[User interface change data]
------------------------------------

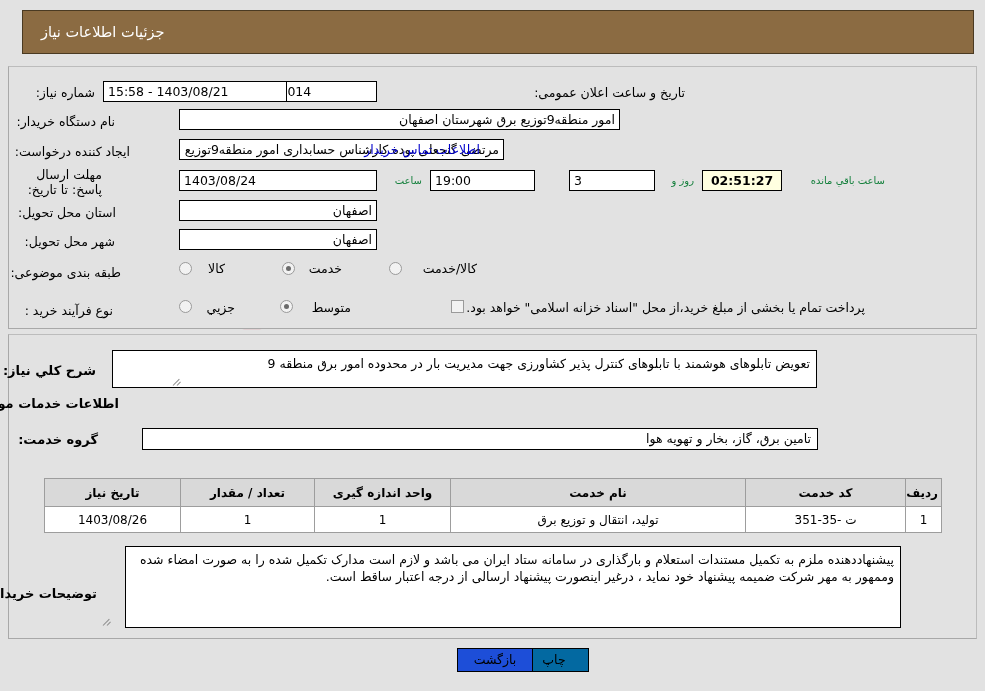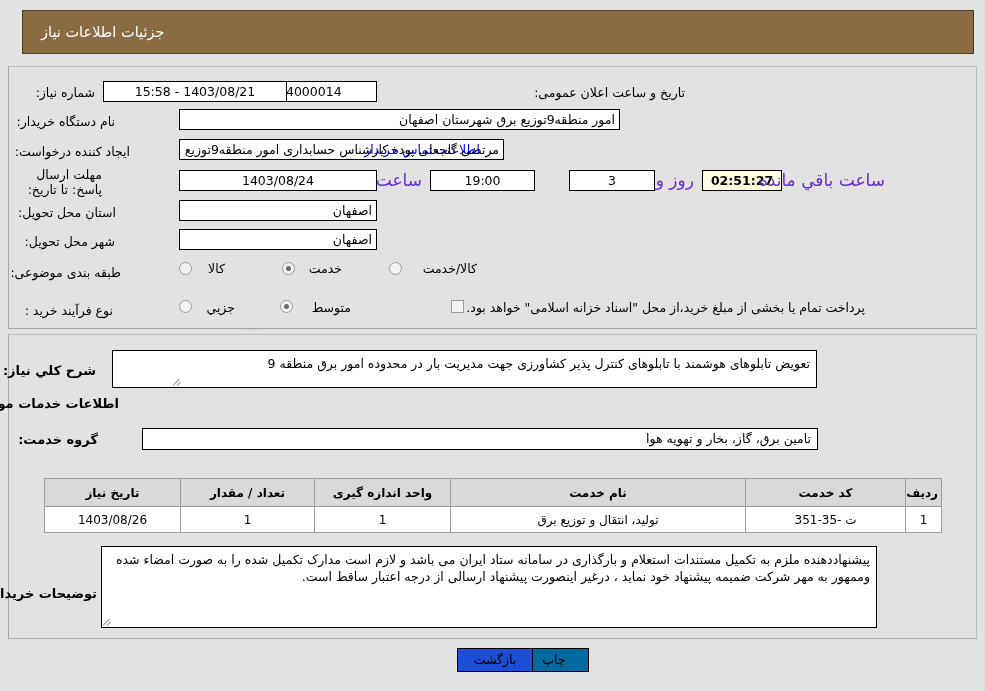--- a/index.html
+++ b/index.html
@@ -96,28 +96,28 @@
     border: 1px solid #000000;
     height: 21px;
     font-size: 12.5px;
     color: #000;
     line-height: 19px;
     padding: 0 4px;
     overflow: hidden;
     white-space: nowrap;
     z-index: 3;
   }
-  .fld.center { text-align: center; }
+  .fld.center { text-align: left; }
   .fld.right  { text-align: right; }
   .fld.cream  { background: #ffffe0; text-align: center; font-weight: bold; }
 
   .inline-txt {
     position: absolute;
-    font-size: 17px;
-    color: #6d28d9;
+    font-size: 10px;
+    color: #15803d;
     line-height: 21px;
     white-space: nowrap;
     z-index: 3;
   }
 
   .link {
     position: absolute;
     font-size: 12.5px;
     color: #0000cc;
     line-height: 21px;
@@ -345,21 +345,21 @@
         <td>ت -35-351</td>
         <td>تولید، انتقال و توزیع برق</td>
         <td>1</td>
         <td>1</td>
         <td>1403/08/26</td>
       </tr>
     </tbody>
   </table>
 
   <div class="lbl lbl-bold" style="right:888px; top:586px; width:92px;">توضیحات خریدار:</div>
-  <div class="ta" style="right:108px; top:546px; width:776px; height:82px;">پیشنهاددهنده ملزم به تکمیل مستندات استعلام و بارگذاری در سامانه ستاد ایران می باشد و لازم است مدارک تکمیل شده را به صورت امضاء شده وممهور به مهر شرکت ضمیمه پیشنهاد خود نماید ، درغیر اینصورت پیشنهاد ارسالی از درجه اعتبار ساقط است.</div>
+  <div class="ta" style="right:84px; top:546px; width:776px; height:82px;">پیشنهاددهنده ملزم به تکمیل مستندات استعلام و بارگذاری در سامانه ستاد ایران می باشد و لازم است مدارک تکمیل شده را به صورت امضاء شده وممهور به مهر شرکت ضمیمه پیشنهاد خود نماید ، درغیر اینصورت پیشنهاد ارسالی از درجه اعتبار ساقط است.</div>
   <div class="ta-grip" style="left:102px; top:616px;">
     <i style="width:9px; left:1px; top:9px; transform:rotate(-45deg);"></i>
     <i style="width:5px; left:5px; top:9px; transform:rotate(-45deg);"></i>
   </div>
 
   <div id="btn-print" class="btn">چاپ</div>
   <div id="btn-back" class="btn">بازگشت</div>
 
 </div>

------------------------------------

(WHAT THE TASK ASKS)
What is needed is an exact repetition of every entry, without the pictures.

(WRITTEN ANSWER)
--- a/index.html
+++ b/index.html
@@ -96,28 +96,28 @@
     border: 1px solid #000000;
     height: 21px;
     font-size: 12.5px;
     color: #000;
     line-height: 19px;
     padding: 0 4px;
     overflow: hidden;
     white-space: nowrap;
     z-index: 3;
   }
-  .fld.center { text-align: center; }
+  .fld.center { text-align: left; }
   .fld.right  { text-align: right; }
   .fld.cream  { background: #ffffe0; text-align: center; font-weight: bold; }
 
   .inline-txt {
     position: absolute;
-    font-size: 17px;
-    color: #6d28d9;
+    font-size: 10px;
+    color: #15803d;
     line-height: 21px;
     white-space: nowrap;
     z-index: 3;
   }
 
   .link {
     position: absolute;
     font-size: 12.5px;
     color: #0000cc;
     line-height: 21px;
@@ -345,21 +345,21 @@
         <td>ت -35-351</td>
         <td>تولید، انتقال و توزیع برق</td>
         <td>1</td>
         <td>1</td>
         <td>1403/08/26</td>
       </tr>
     </tbody>
   </table>
 
   <div class="lbl lbl-bold" style="right:888px; top:586px; width:92px;">توضیحات خریدار:</div>
-  <div class="ta" style="right:108px; top:546px; width:776px; height:82px;">پیشنهاددهنده ملزم به تکمیل مستندات استعلام و بارگذاری در سامانه ستاد ایران می باشد و لازم است مدارک تکمیل شده را به صورت امضاء شده وممهور به مهر شرکت ضمیمه پیشنهاد خود نماید ، درغیر اینصورت پیشنهاد ارسالی از درجه اعتبار ساقط است.</div>
+  <div class="ta" style="right:84px; top:546px; width:776px; height:82px;">پیشنهاددهنده ملزم به تکمیل مستندات استعلام و بارگذاری در سامانه ستاد ایران می باشد و لازم است مدارک تکمیل شده را به صورت امضاء شده وممهور به مهر شرکت ضمیمه پیشنهاد خود نماید ، درغیر اینصورت پیشنهاد ارسالی از درجه اعتبار ساقط است.</div>
   <div class="ta-grip" style="left:102px; top:616px;">
     <i style="width:9px; left:1px; top:9px; transform:rotate(-45deg);"></i>
     <i style="width:5px; left:5px; top:9px; transform:rotate(-45deg);"></i>
   </div>
 
   <div id="btn-print" class="btn">چاپ</div>
   <div id="btn-back" class="btn">بازگشت</div>
 
 </div>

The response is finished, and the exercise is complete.